REQUIRED ACTION: Each line from the one that contains "(408, 500) none -> (477, 677) //" to the end of the material must be set down exactly, and no line before it.

SUPPLIED RECORDS:
----
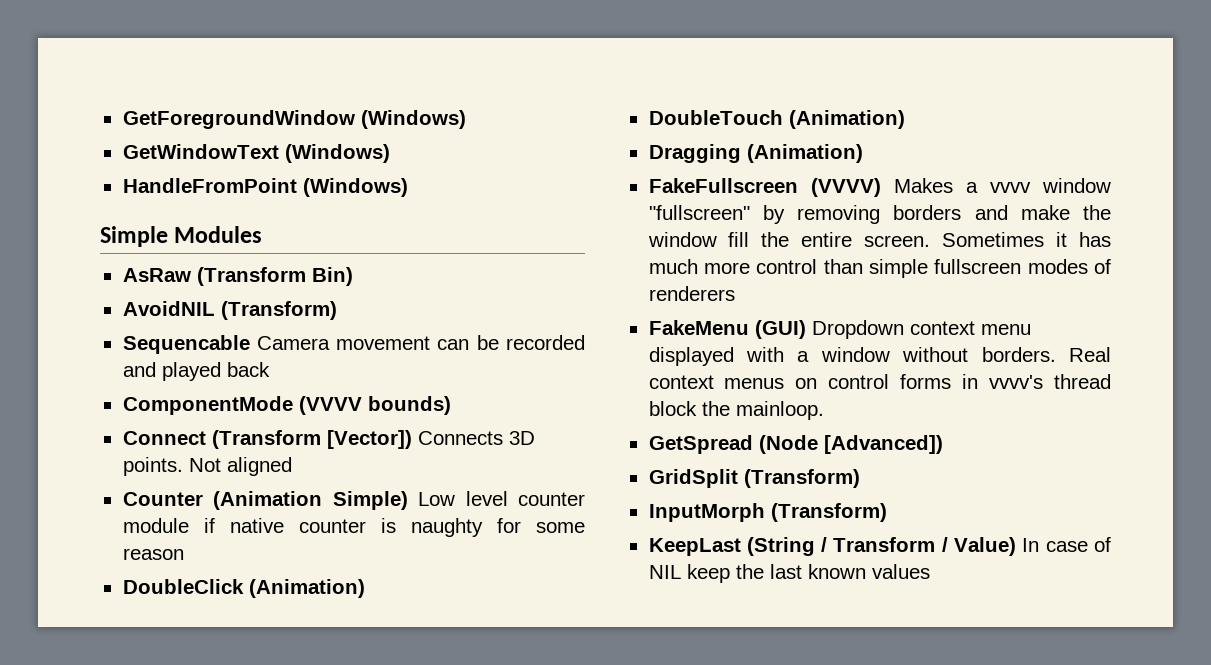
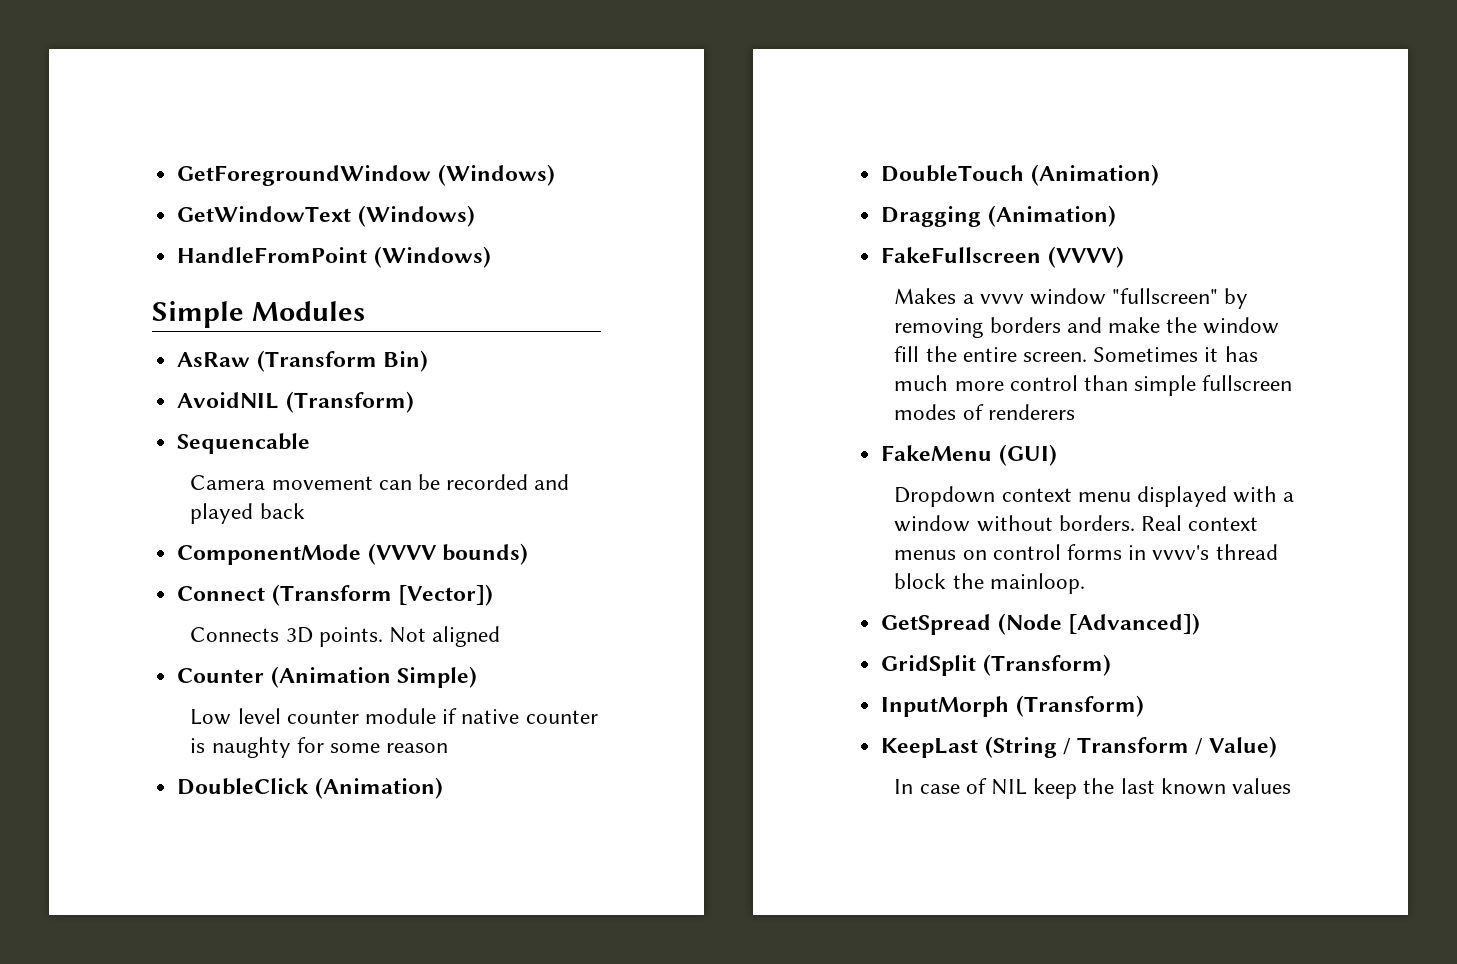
(250, 344) none -> (311, 443) //
(412, 439) none -> (493, 595) //
(408, 500) none -> (477, 677) //
(881, 187) none -> (1124, 257) //
(806, 329) none -> (1057, 455) //
(1017, 546) none -> (1278, 747) //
----
ANSWER FOR THIS EXERCISE:
(408, 500) none -> (477, 677) //
(881, 187) none -> (1124, 257) //
(806, 329) none -> (1057, 455) //
(1017, 546) none -> (1278, 747) //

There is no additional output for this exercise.